The ContextWindowManager is responsible for:

  1. Tracking token usage across different message categories
  2. Managing token budgets based on priority
  3. Intelligently trimming content when context windows fill up
  4. Handling special content types like images
  5. Ensuring conversations don't exceed model token limits

Message Categories and Priorities

Messages are categorized into four priority levels for trimming:

  1. SYSTEM (highest priority): System instructions - never trimmed if possible (10% budget)
  2. CONTEXT: Important reference information like documentation (35% budget)
  3. DIALOG: Main conversation between user and assistant (50% budget)
  4. SYSTEM_OUTPUT (lowest priority): Tool outputs, code execution results (5% budget)

When trimming is necessary, messages are removed starting from the lowest priority categories.

Trimming Strategy

Special Content Handling

Initialization

def __init__(
self,
model_config = None,
token_counter: Optional[Callable[[Any], int]] = None,
api_client=None
)

Parameters:

  • model_config: Optional model configuration with max_tokens
  • token_counter: Function to count tokens for content
  • api_client: API client for token counting

Key Methods

Token Management

@property
def total_budget(self) -> int

Gets the total token budget.

@property
def available_tokens(self) -> int

Gets the number of available tokens.

def get_budget(self, category: MessageCategory) -> TokenBudget

Gets the token budget for a specific category.

def update_usage(self, category: MessageCategory, tokens: int) -> None

Updates token usage for a category.

def reset_usage(self, category: Optional[MessageCategory] = None) -> None

Resets token usage for a category or all categories.

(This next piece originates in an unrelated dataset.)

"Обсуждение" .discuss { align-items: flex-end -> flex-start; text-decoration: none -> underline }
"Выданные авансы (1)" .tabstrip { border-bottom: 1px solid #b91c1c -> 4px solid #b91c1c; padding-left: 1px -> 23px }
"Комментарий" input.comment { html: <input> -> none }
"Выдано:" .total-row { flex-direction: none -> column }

def is_over_budget(self, category: Optional[MessageCategory] = None) -> bool

Checks if a category or the entire context is over budget.

Session Processing

def analyze_session(self, session: Session) -> Dict[str, Any]

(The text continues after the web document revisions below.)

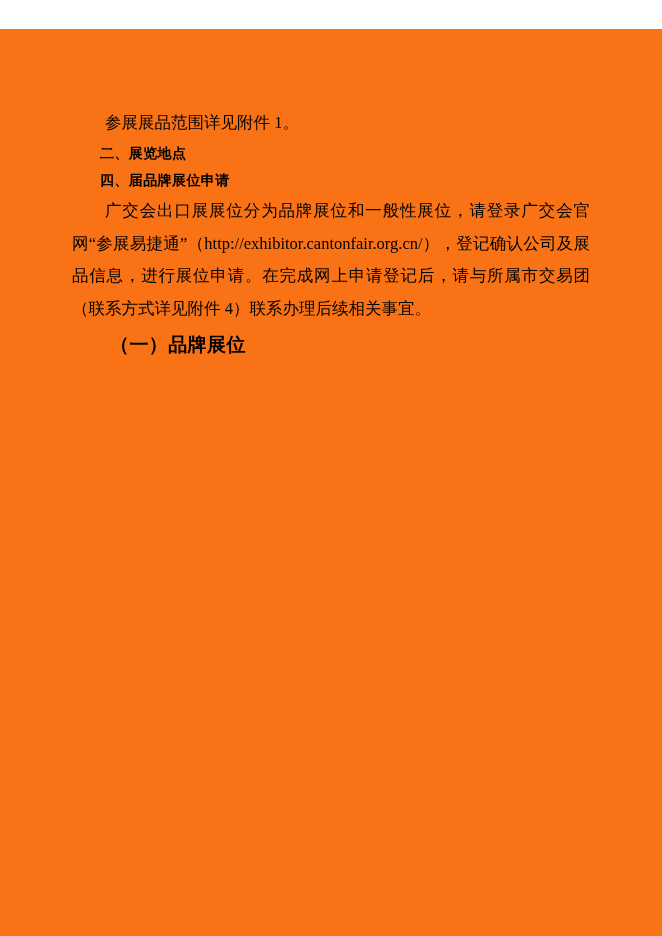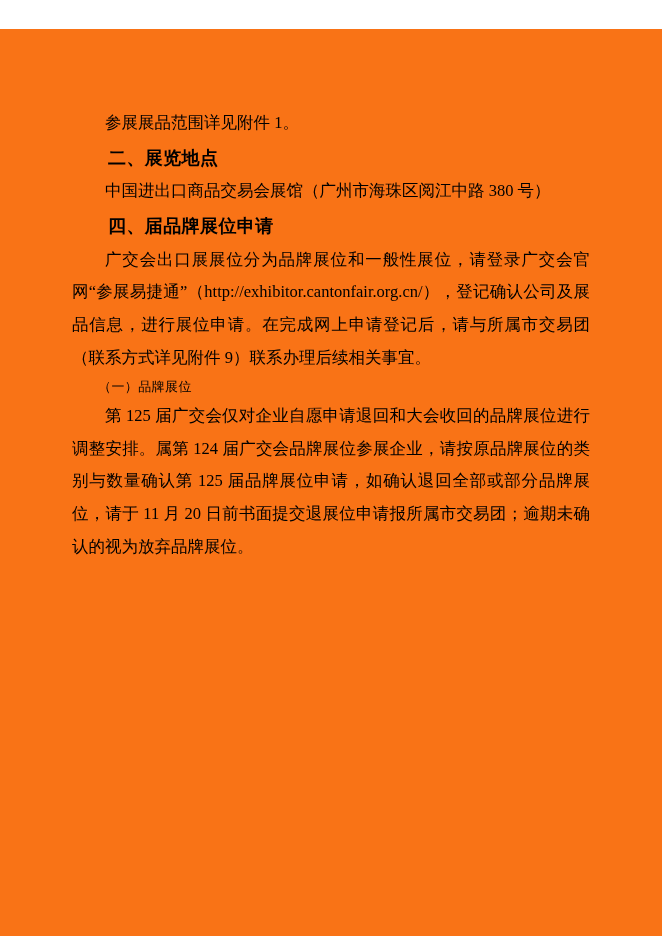"二、展览地点" .heading { font-size: 18px -> 14px }
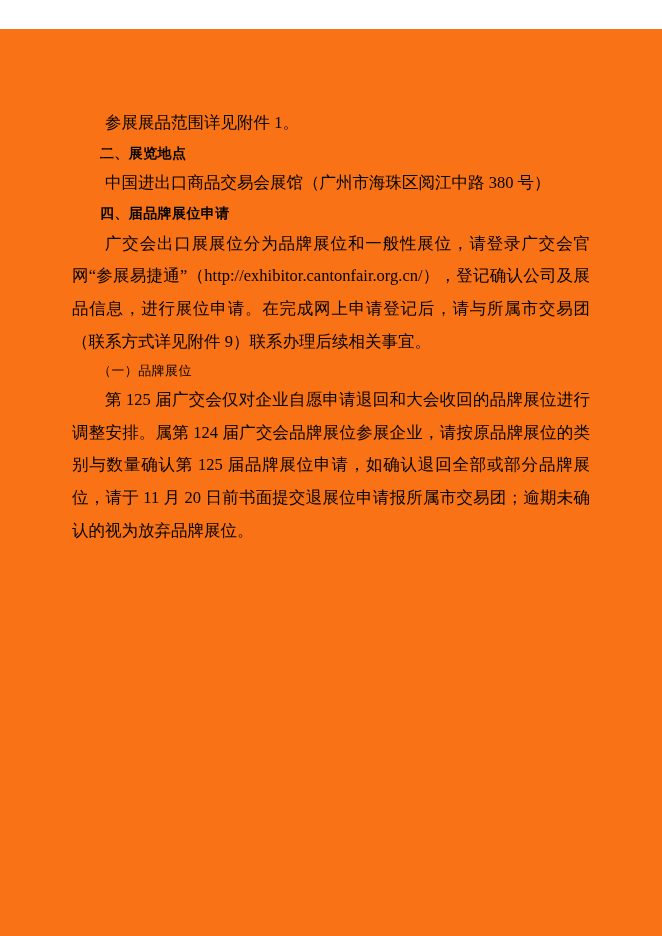"中国进出口商品交易会展馆（广州市海珠区阅江中路 380 号）" p.indent { html: <p>中国进出口商品交易会展馆（广州市海珠区阅江中路 380 号）</p> -> none }
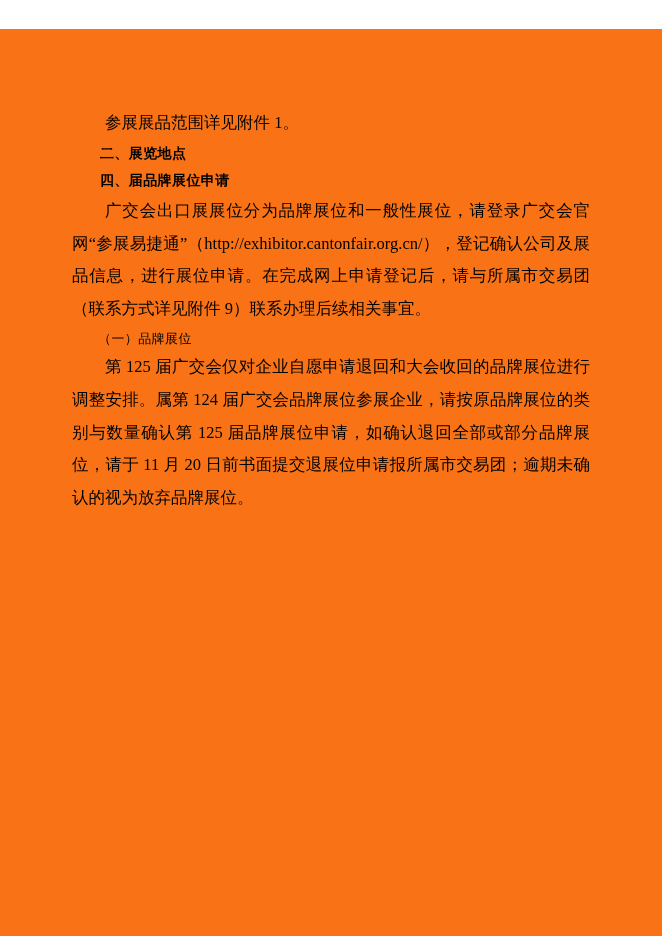"广交会出口展展位分为品牌展位和一般性展位，请登录广交会官网“参展易捷通”（htt" p.indent { text: 9 -> 4 }
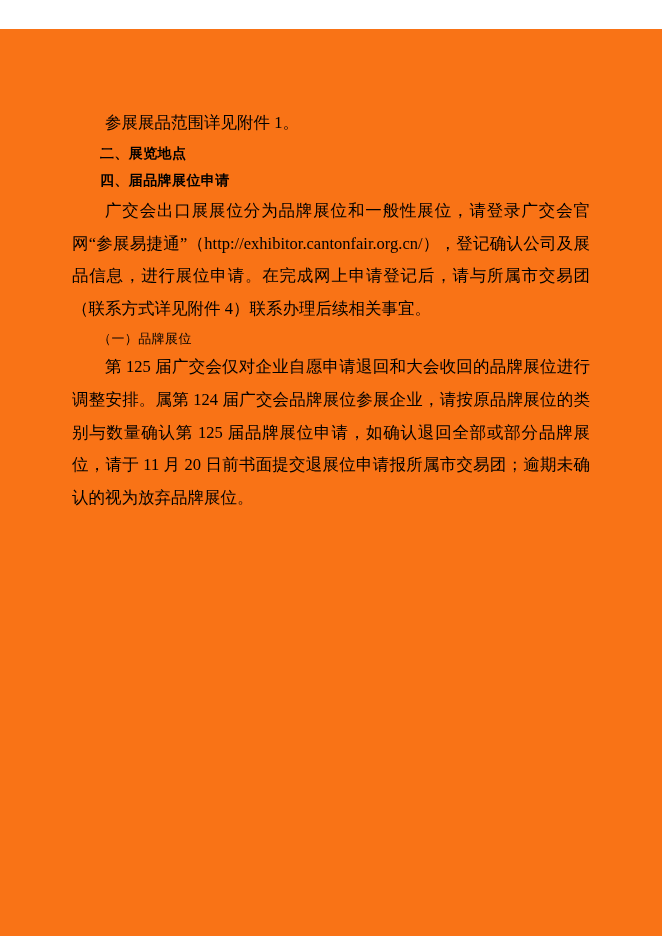"（一）品牌展位" .sub-heading { font-size: 13px -> 19px; font-weight: normal -> bold }
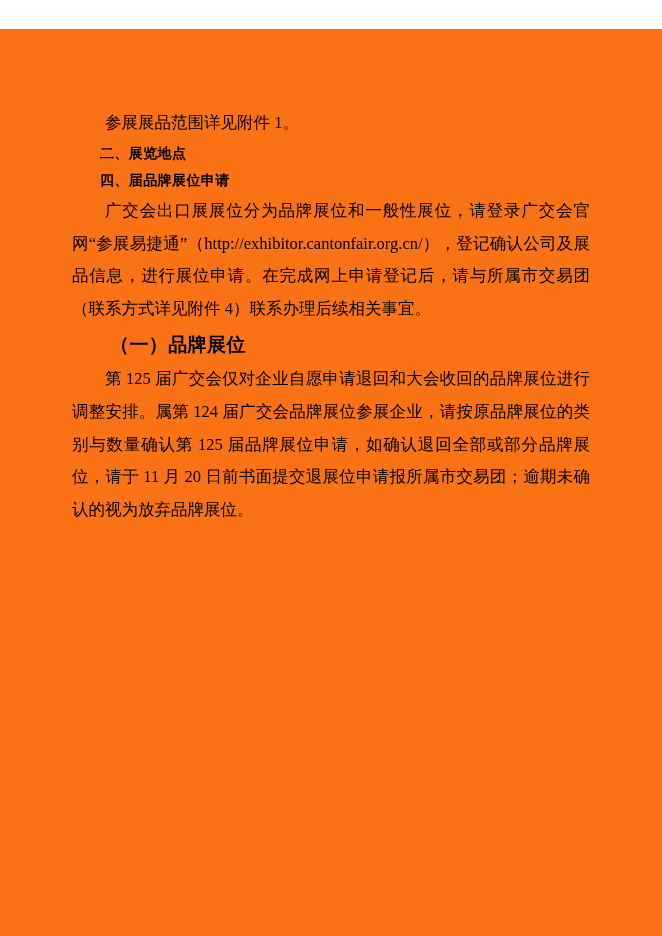"第 125 届广交会仅对企业自愿申请退回和大会收回的品牌展位进行调整安排。属第" p.indent { html: <p>第 125 届广交会仅对企业自愿申请退回和大会收回的品牌展位进行调整安排。属第 124 届广交会品牌展位参展企业，请按原品牌展位的类别与数量确认第 125 届品牌展位申请，如确认退回全部或部分品牌展位，请于 11 月 20 日前书面提交退展位申请报所属市交易团；逾期未确认的视为放弃品牌展位。</p> -> none }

Analyzes a session for token usage statistics and multimodal content.

def trim_session(self, session: Session, preserve_recency: bool = True) -> Session

Trims session messages to fit within token budget.

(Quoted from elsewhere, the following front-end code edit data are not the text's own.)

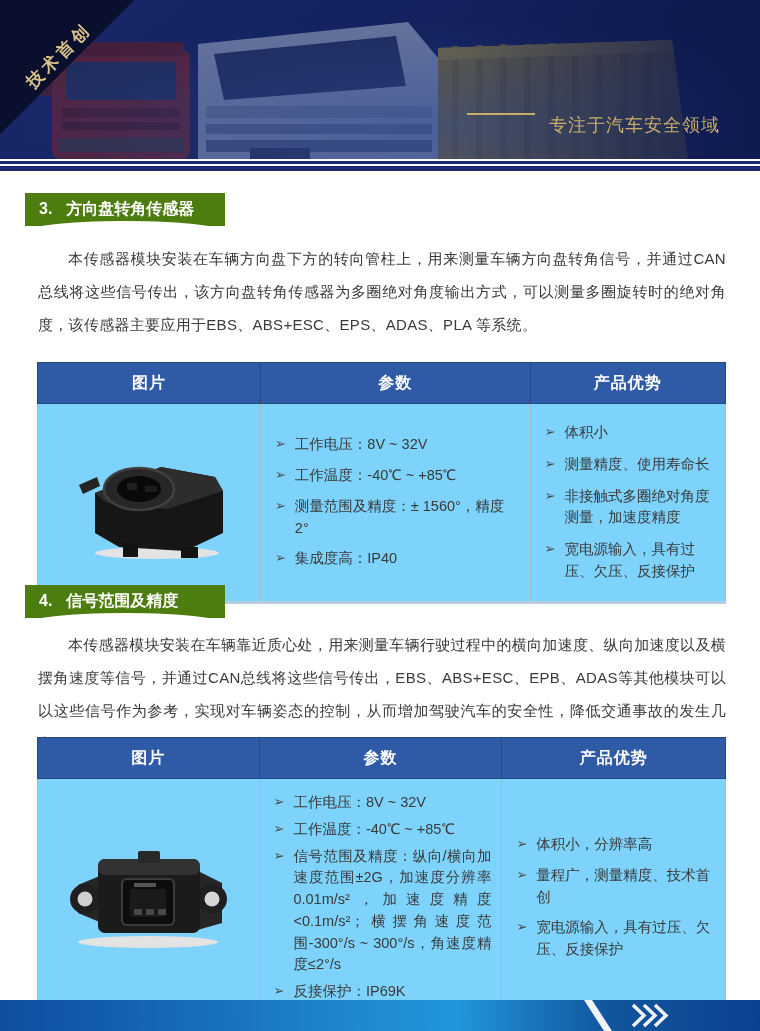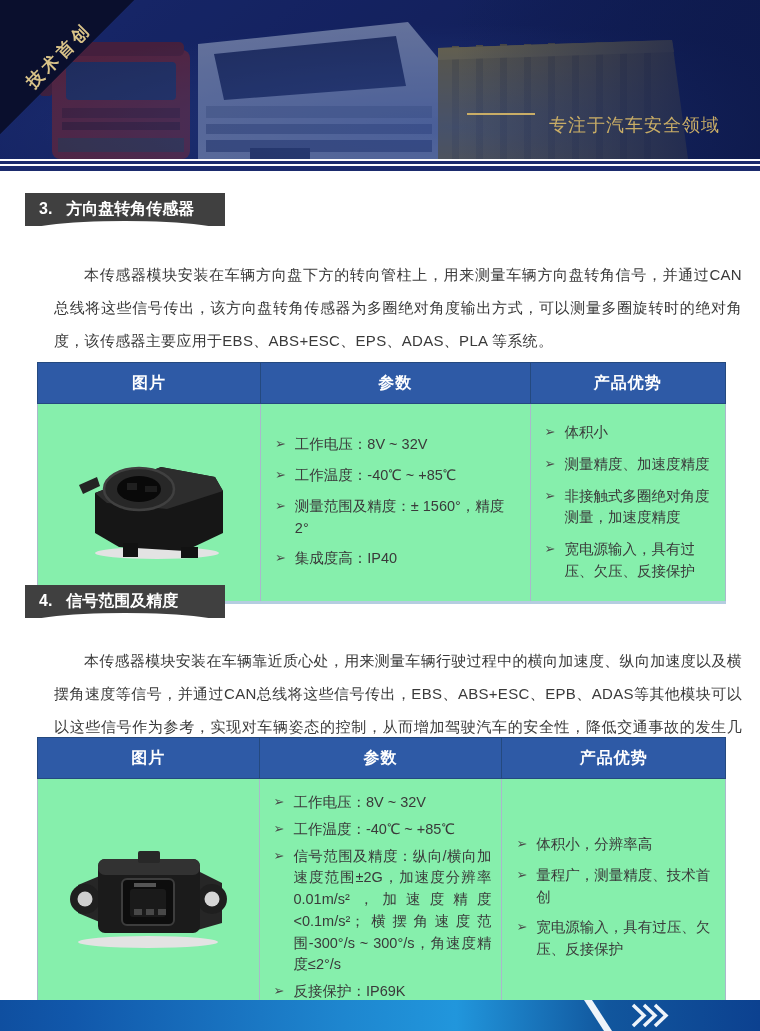"3. 方向盘转角传感器" .badge { background: #404040 -> #4d7c0f }
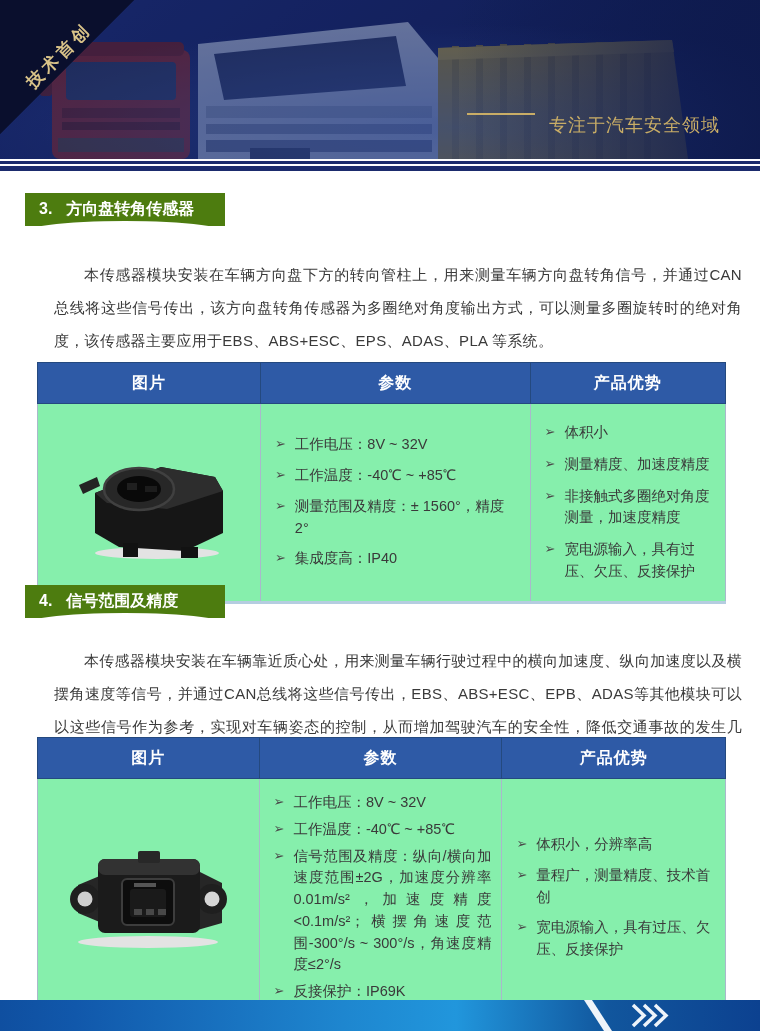"本传感器模块安装在车辆方向盘下方的转向管柱上，用来测量车辆方向盘转角信号，并通过" .para { margin: 16px -> 0 }
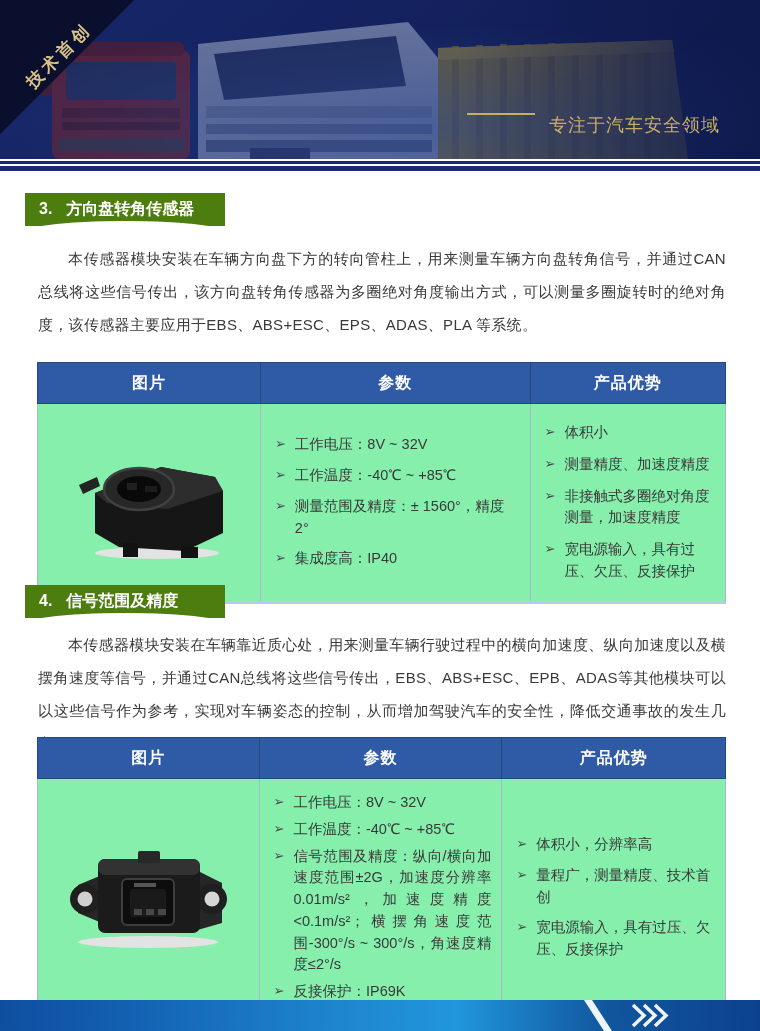"图片" table.spec { background: #86efac -> #7dd3fc }
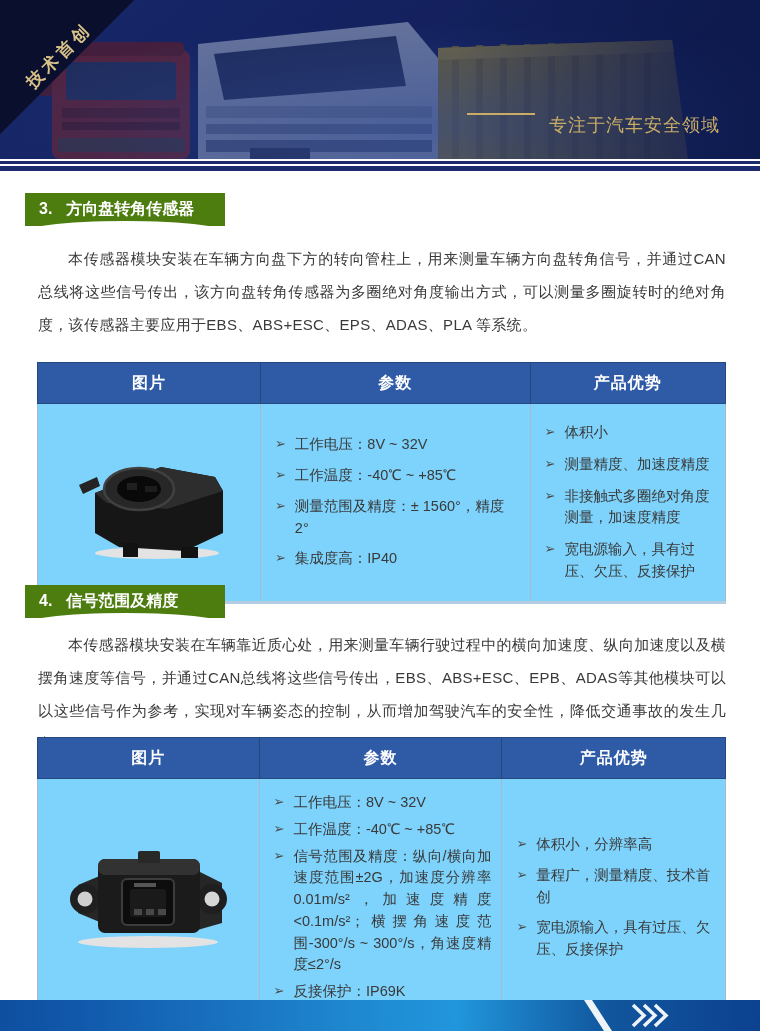"测量精度、加速度精度" span.txt { text: 加速度精度 -> 使用寿命长 }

def process_session(self, session: Session) -> Session

Processes a session through token budgeting and trimming - main entry point for integration.

Reporting

def get_token_usage(self) -> Dict[str, int]

Gets token usage dictionary for tracking.

def format_token_usage(self) -> str

Formats token usage in a human-readable format.

def format_token_usage_rich(self) -> str

Formats token usage with rich text for prettier CLI output.

Trimming Strategy

The trimming strategy follows these steps:

  1. Check if session exceeds total budget
  2. Identify categories exceeding their individual budgets
  3. Trim categories in priority order (SYSTEM_OUTPUT → DIALOG → CONTEXT)
  4. Preserve SYSTEM messages at all costs
  5. Within each category, trim oldest messages first

For sessions with multiple images:

  1. Keep the most recent image intact
  2. Replace older images with text placeholders to save tokens

Example Usage

# Initialize the context manager
context_window = ContextWindowManager(
model_config=model_config,
api_client=api_client
)

# Analyze a session
stats = context_window.analyze_session(session)
print(f"Total tokens: {stats['total_tokens']}")
print(f"Over budget: {stats['over_budget']}")

# Process a session (analyze and trim if needed)
trimmed_session = context_window.process_session(session)

# Display token usage
print(context_window.format_token_usage())

Token Budgeting

The default token budget allocation is:

  • SYSTEM: 10% (highest priority, preserved longest)
  • CONTEXT: 35% (high priority, preserved for reference)
  • DIALOG: 50% (medium priority, oldest trimmed first)
  • SYSTEM_OUTPUT: 5% (lowest priority, trimmed first)

This allocation ensures that critical system instructions remain intact while maximizing space for actual conversation.